PROBLEM DESCRIPTION →
Please return every line below that contains the string "serif".

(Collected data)
───

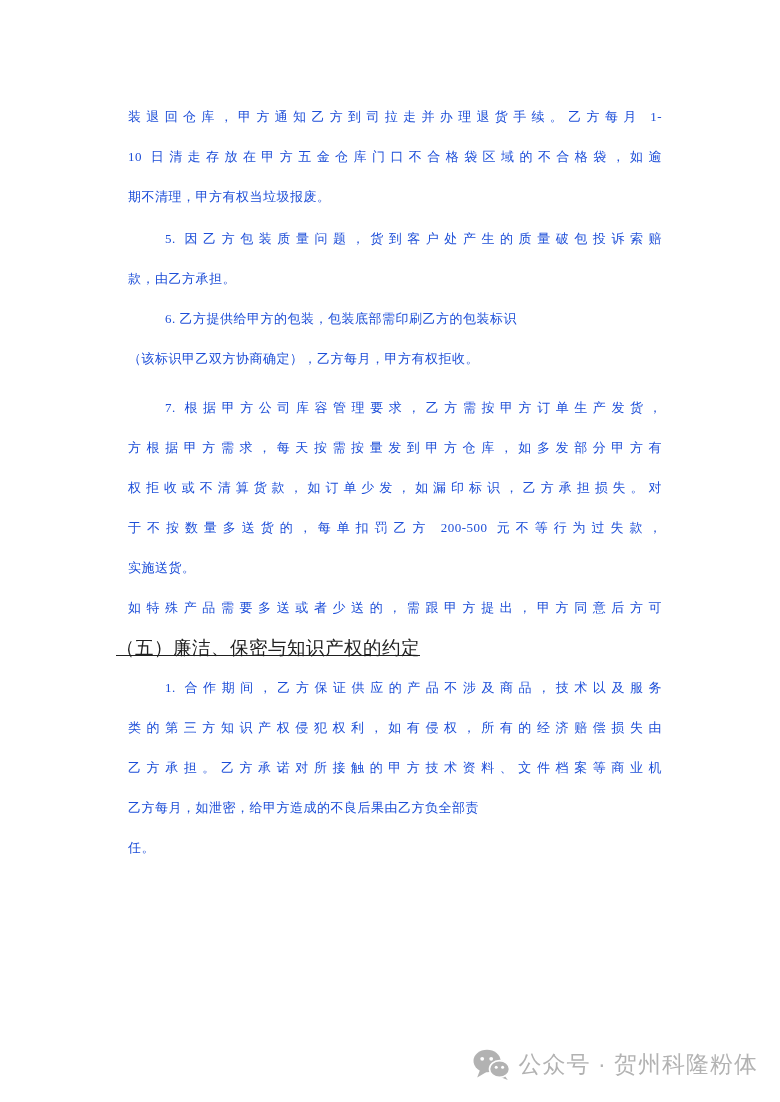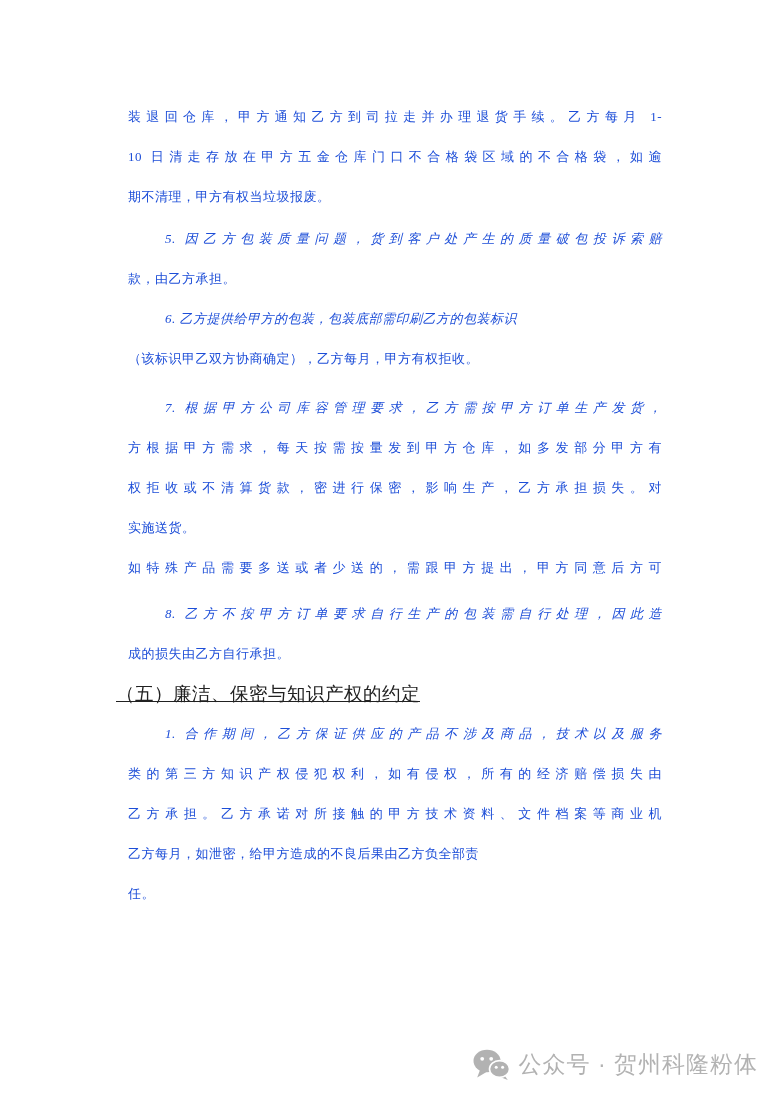--- a/index.html
+++ b/index.html
@@ -29,21 +29,21 @@
     letter-spacing: 0.5px;
     white-space: nowrap;
     color: #1d4ed8;
     margin-left: 12px;
   }
   .line.j {
     text-align: justify;
     text-align-last: justify;
     text-justify: inter-character;
   }
-  .line.ind { text-indent: 37px; font-style: italic; }
+  .line.ind { text-indent: 37px; }
   .heading {
     line-height: 40px;
     font-size: 18.5px;
     letter-spacing: 0.5px;
     white-space: nowrap;
     text-decoration: underline;
   }
   .watermark {
     position: absolute;
     right: 22px;
@@ -80,29 +80,26 @@
     </div>
 
     <div class="para">
       <div class="line ind">6. 乙方提供给甲方的包装，包装底部需印刷乙方的包装标识</div>
       <div class="line">（该标识甲乙双方协商确定），乙方每月，甲方有权拒收。</div>
     </div>
 
     <div class="para sp9">
       <div class="line j ind">7. 根据甲方公司库容管理要求，乙方需按甲方订单生产发货，</div>
       <div class="line j">方根据甲方需求，每天按需按量发到甲方仓库，如多发部分甲方有</div>
-      <div class="line j">权拒收或不清算货款，密进行保密，影响生产，乙方承担损失。对</div>
+      <div class="line j">权拒收或不清算货款，如订单少发，如漏印标识，乙方承担损失。对</div>
+      <div class="line j">于不按数量多送货的，每单扣罚乙方 200-500 元不等行为过失款，</div>
       <div class="line">实施送货。</div>
       <div class="line j">如特殊产品需要多送或者少送的，需跟甲方提出，甲方同意后方可</div>
     </div>
 
-    <div class="para sp6">
-      <div class="line j ind">8. 乙方不按甲方订单要求自行生产的包装需自行处理，因此造</div>
-      <div class="line">成的损失由乙方自行承担。</div>
-    </div>
 
     <div class="para">
       <div class="heading">（五）廉洁、保密与知识产权的约定</div>
     </div>
 
     <div class="para">
       <div class="line j ind">1. 合作期间，乙方保证供应的产品不涉及商品，技术以及服务</div>
       <div class="line j">类的第三方知识产权侵犯权利，如有侵权，所有的经济赔偿损失由</div>
       <div class="line j">乙方承担。乙方承诺对所接触的甲方技术资料、文件档案等商业机</div>
       <div class="line">乙方每月，如泄密，给甲方造成的不良后果由乙方负全部责</div>

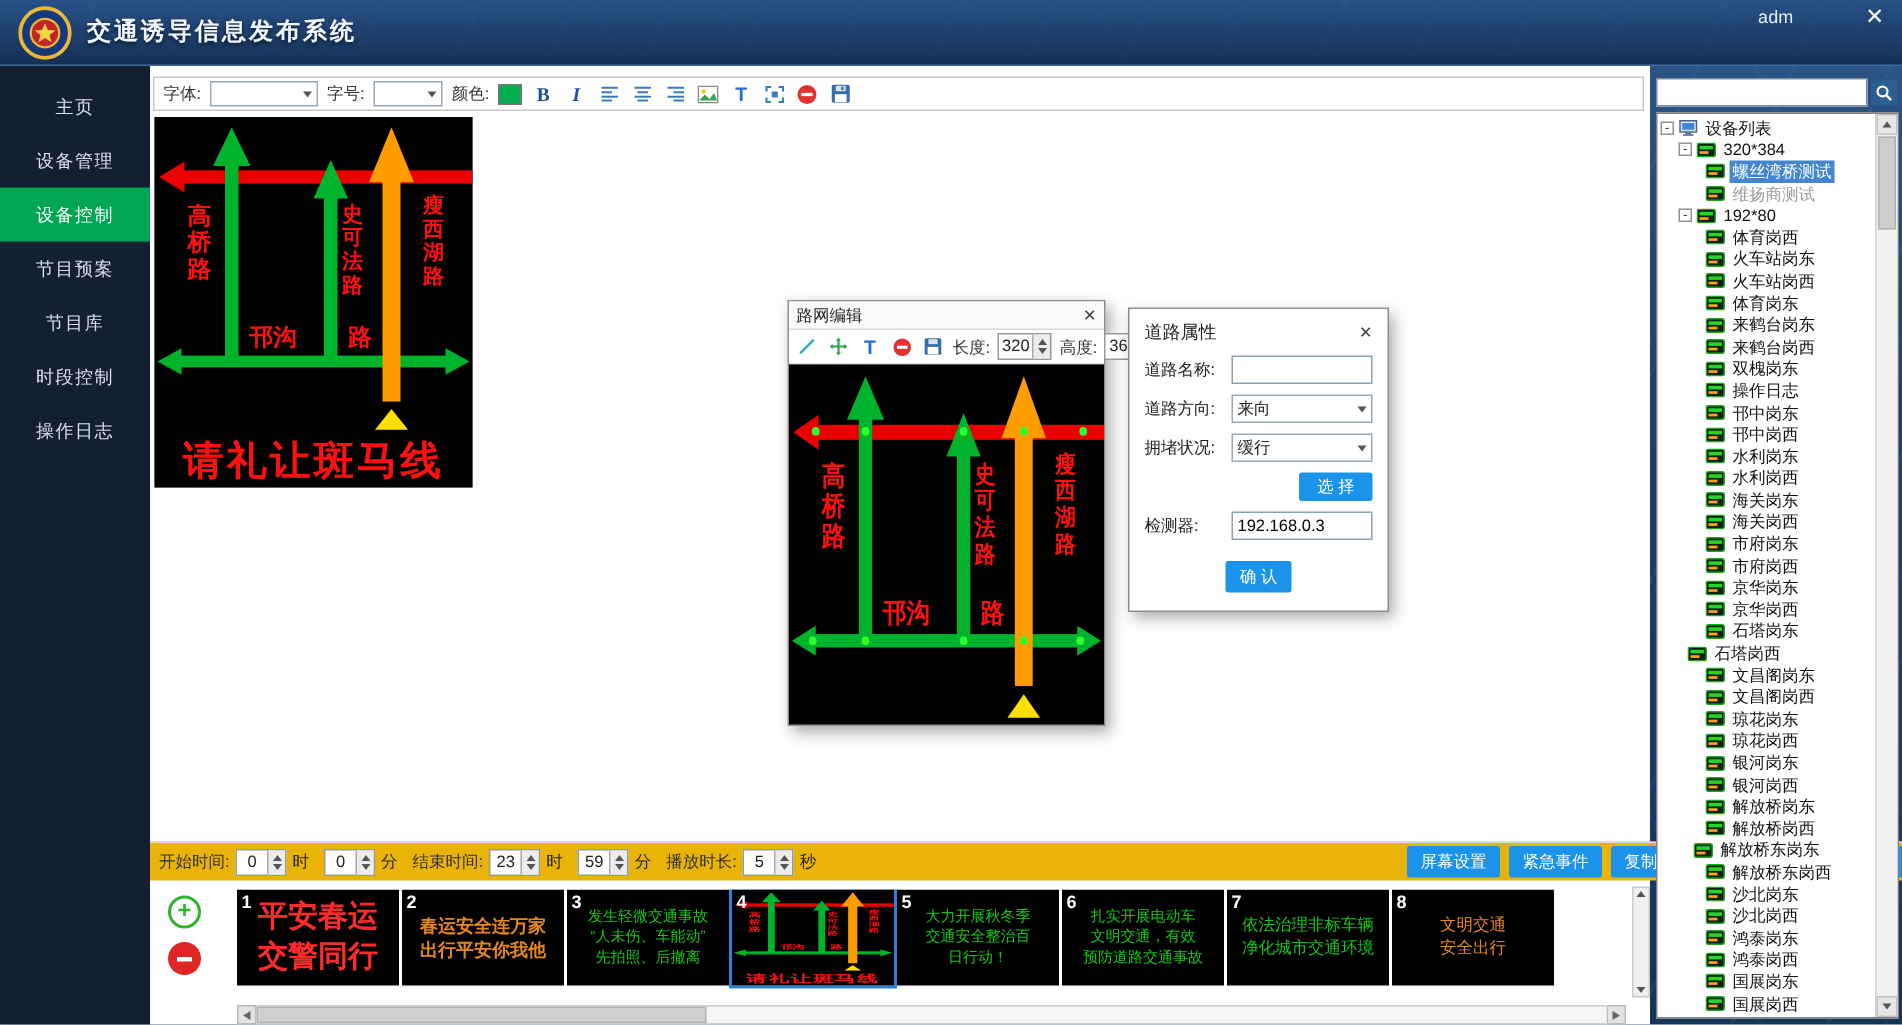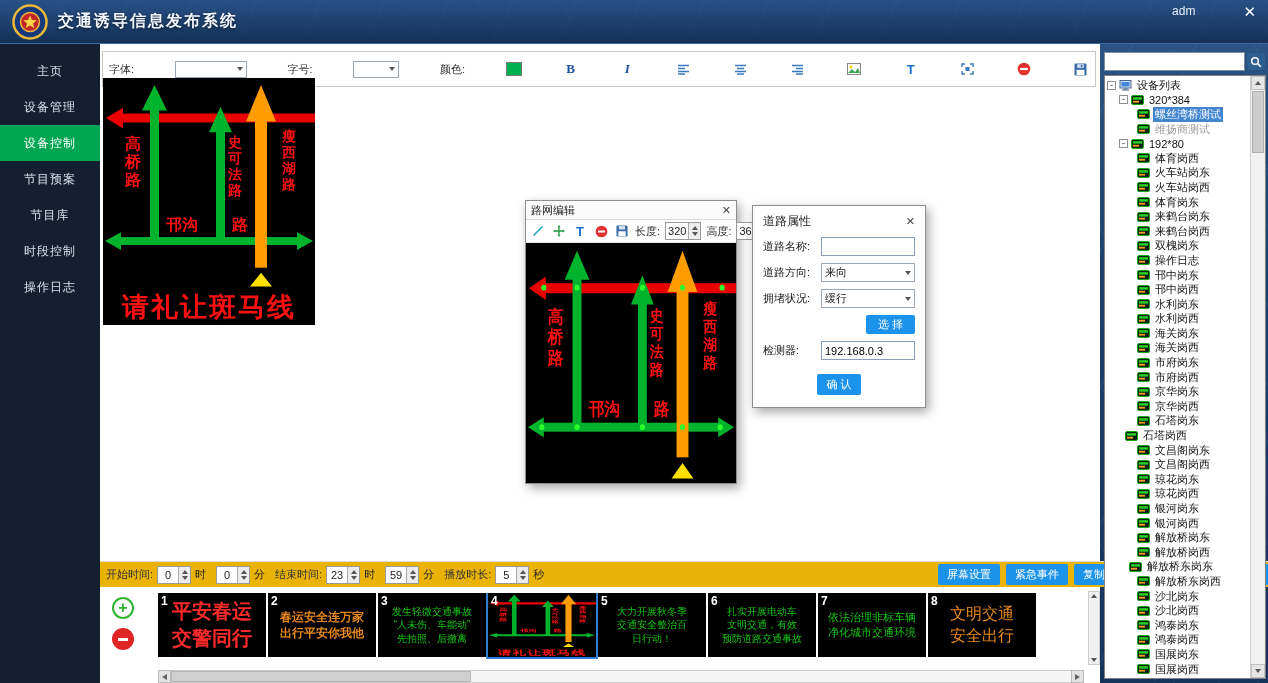--- a/index.html
+++ b/index.html
@@ -16,21 +16,21 @@
   background:linear-gradient(180deg,rgba(36,78,132,0.55),rgba(14,38,74,0.78));border-bottom:1px solid rgba(140,180,230,0.25);}
 .logo{width:36px;height:36px;flex:0 0 auto;}
 .app-title{margin-left:10px;font-size:16px;font-weight:bold;color:#f2f7ff;letter-spacing:2px;text-shadow:0 1px 3px rgba(0,0,0,0.6);}
 .titlebar-right{margin-left:auto;align-self:flex-start;display:flex;align-items:flex-start;gap:48px;padding-top:4px;}
 .user{font-size:12px;color:#e8eef8;}
 .close{font-size:15px;color:#fff;cursor:pointer;line-height:1;}
 .sidebar{position:absolute;left:0;top:44px;width:100px;height:639px;background:#141f31;padding-top:9px;}
 .side-item{height:36px;display:flex;align-items:center;justify-content:center;font-size:12px;color:#d8e0ec;cursor:pointer;letter-spacing:1px;}
 .side-item.active{background:#00a651;color:#fff;}
 .main{position:absolute;left:100px;top:44px;width:1000px;height:639px;background:#fff;}
-.toolbar{position:absolute;left:2px;top:7px;width:994px;height:36px;border:1px solid #c6c6c6;display:flex;align-items:center;gap:6px;padding:0 6px;font-size:11px;background:#fff;justify-content:space-between;}
+.toolbar{position:absolute;left:2px;top:7px;width:994px;height:23px;border:1px solid #c6c6c6;display:flex;align-items:center;gap:6px;padding:0 6px;font-size:11px;background:#fff;}
 .tb-label{color:#333;flex:0 0 auto;}
 .combo{display:inline-flex;align-items:center;justify-content:space-between;border:1px solid #9aa7b8;background:#fff;height:17px;padding:0 3px;cursor:pointer;}
 .combo .arr{width:0;height:0;border-left:3.5px solid transparent;border-right:3.5px solid transparent;border-top:4.5px solid #555;margin-left:4px;}
 .combo-val{font-size:11px;}
 .w72{width:72px;}.w46{width:46px;}
 .swatch{width:16px;height:14px;border:1px solid #777;display:inline-block;cursor:pointer;}
 .tb-btn{display:inline-flex;align-items:center;justify-content:center;min-width:16px;height:16px;cursor:pointer;}
 .bold-btn{color:#1d4fa0;font-weight:bold;font-size:13px;font-family:"Liberation Serif",serif;}
 .italic-btn{color:#1d4fa0;font-style:italic;font-weight:bold;font-size:13px;font-family:"Liberation Serif",serif;}
 .text-btn{color:#1d6fd0;font-weight:bold;font-size:13px;}
@@ -334,21 +334,21 @@
           </div>
           <div class="thumb">
             <span class="thumb-num">7</span>
             <div class="thumb-body thumb-text" style="color: rgb(23, 197, 23); font-size: 11px;">
               <div>依法治理非标车辆</div>
               <div>净化城市交通环境</div>
             </div>
           </div>
           <div class="thumb">
             <span class="thumb-num">8</span>
-            <div class="thumb-body thumb-text" style="color: rgb(232, 136, 28); font-size: 16px;">
+            <div class="thumb-body thumb-text" style="color: rgb(232, 136, 28); font-size: 11px;">
               <div>文明交通</div>
               <div>安全出行</div>
             </div>
           </div>
         </div>
       <div class="pl-vscroll">
         <i class="tri-up"></i>
         <i class="tri-down"></i>
       </div>
     </div>

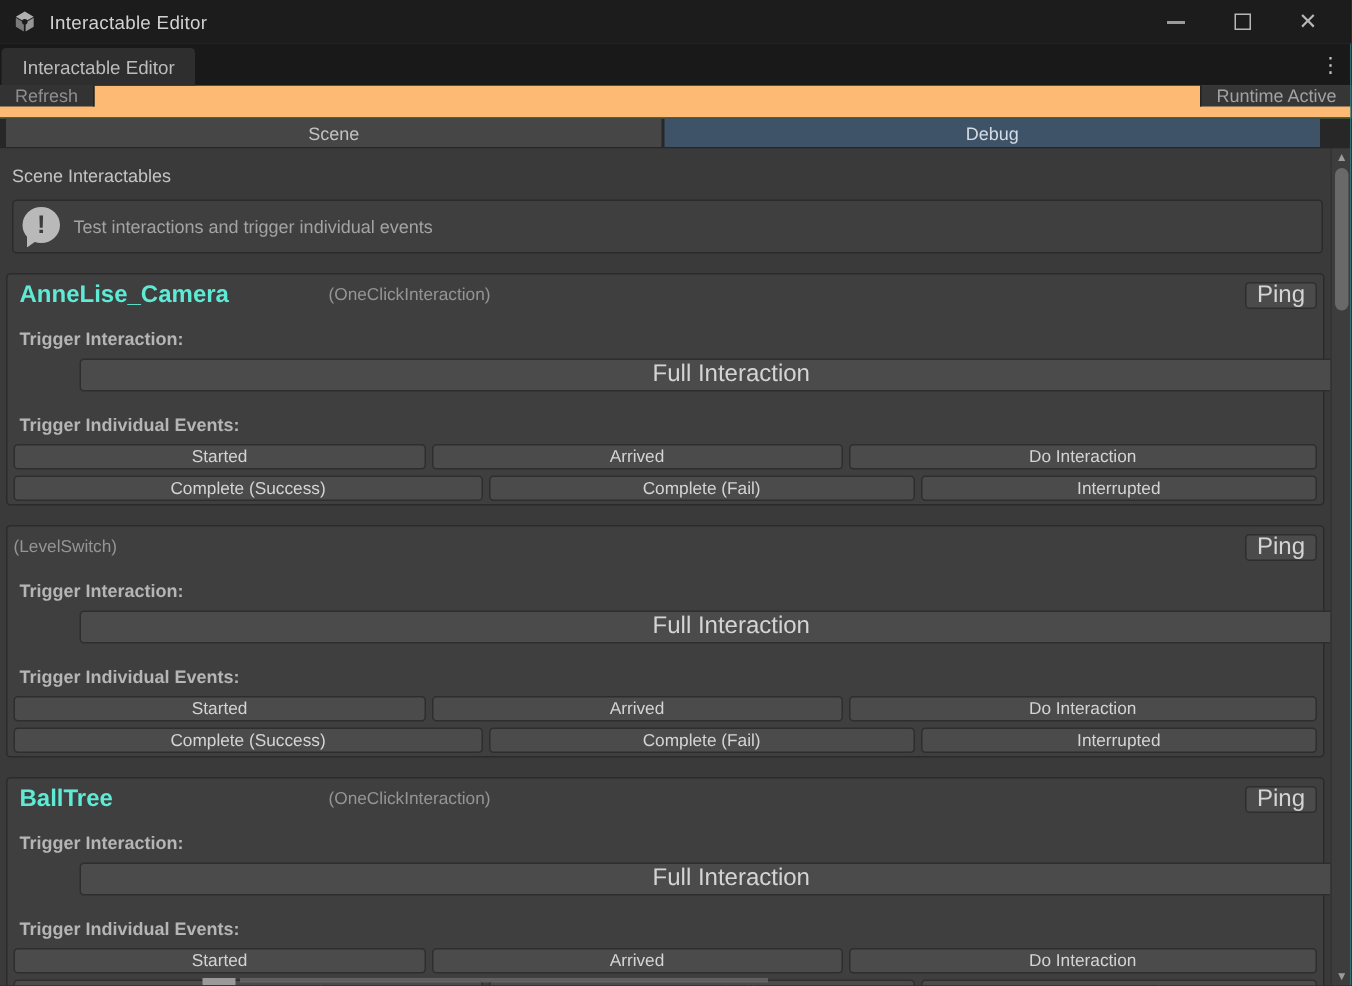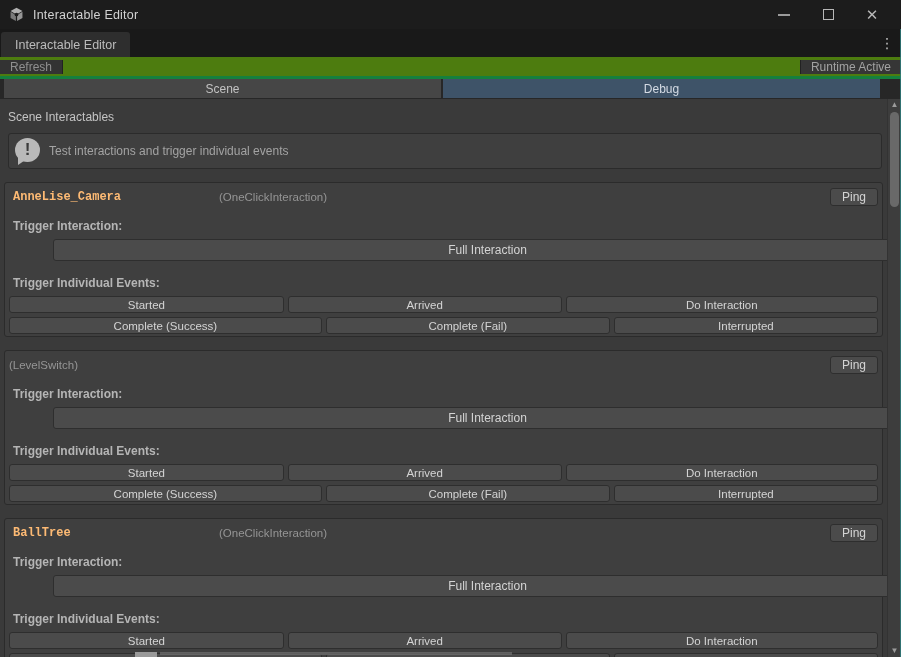--- a/index.html
+++ b/index.html
@@ -22,21 +22,21 @@
   .mini-glyph { width:12px; height:0; border-top:2px solid #9a9a9a; display:inline-block; }
   .close-glyph { font-size:15px; line-height:1; }
   
   .tabbar { height:28px; background:#191919; display:flex; align-items:flex-end; position:relative; }
   .tab {
     height:25px; background:#2e2e2e; padding:0 14px; display:flex; align-items:center;
     font-size:12.5px; color:#bcbcbc; border-radius:3px 3px 0 0; margin-left:1px;
   }
   .tab-menu { position:absolute; right:6px; top:6px; color:#c2c2c2; font-size:14px; width:16px; text-align:center; letter-spacing:0; }
   
-  .toolbar { height:22px; background:#4d7c0f; display:flex; align-items:center; border-bottom:3px solid #15803d; }
+  .toolbar { height:22px; background:#fdba74; display:flex; align-items:flex-start; border-bottom:1px solid #15803d; }
   .tool-btn {
     background:#333333; border:none; border-right:1px solid #222; color:#8f8f8f;
     font-size:12px; padding:0 10px; font-family:inherit; display:flex; align-items:center;
   }
   .tool-spacer { flex:1; }
   .tool-btn.right { border-right:none; border-left:1px solid #222; background:#363636; color:#a2a2a2; }
   
   .segmented { height:20px; background:#272727; display:flex; gap:2px; padding:0 21px 1px 4px; }
   .seg-btn {
     flex:1; border:none; font-family:inherit; font-size:12px; color:#c2c2c2;
@@ -60,25 +60,25 @@
     position:absolute; left:3px; bottom:-1px; width:8px; height:8px; background:#b9b9b9;
     clip-path:polygon(0 100%, 0 0, 100% 30%);
   }
   .help-text { font-size:12px; color:#a3a3a3; }
   
   .section {
     position:relative; margin:13px 4px 0 4px; height:155px;
     background:#3f3f3f; border:1px solid #2b2b2b; border-radius:3px; padding:5px 4px 8px 4px;
   }
   .sec-header { position:relative; height:18px; display:flex; align-items:center; }
-  .sec-name { font-size:12px; font-weight:bold; color:#fdba74; margin-left:4px; width:206px;font-family:Liberation Mono, monospace; }
+  .sec-name { font-size:16px; font-weight:bold; color:#5eead4; margin-left:4px; width:206px; }
   .sec-type { font-size:11.5px; color:#959595; }
   .btn {
     background:#4b4b4b; border:1px solid #2e2e2e; border-radius:3px; color:#d4d4d4;
-    font-family:inherit; font-size:12px; display:flex; align-items:center; justify-content:center;
+    font-family:inherit; font-size:16px; display:flex; align-items:center; justify-content:center;
   }
   .ping-btn { position:absolute; right:0; top:0; width:48px; height:18px; }
   .lbl { font-size:12px; font-weight:bold; color:#b5b5b5; margin-left:4px; }
   .lbl.ti { margin-top:13px; }
   .lbl.te { margin-top:15px; }
   .full-btn { margin-top:6px; width:100%; height:22px;margin-left:44px; }
   .btn-row { display:flex; gap:4px; margin-top:6px; }
   .btn-row.r2 { margin-top:4px; }
   .btn-row .btn { height:17px; font-size:11.5px; }
   .f275{flex:275;} .f274{flex:274;} .f313{flex:313;}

───

WRITTEN SOLUTION →
 .bold-btn{color:#1d4fa0;font-weight:bold;font-size:13px;font-family:"Liberation Serif",serif;}
 .italic-btn{color:#1d4fa0;font-style:italic;font-weight:bold;font-size:13px;font-family:"Liberation Serif",serif;}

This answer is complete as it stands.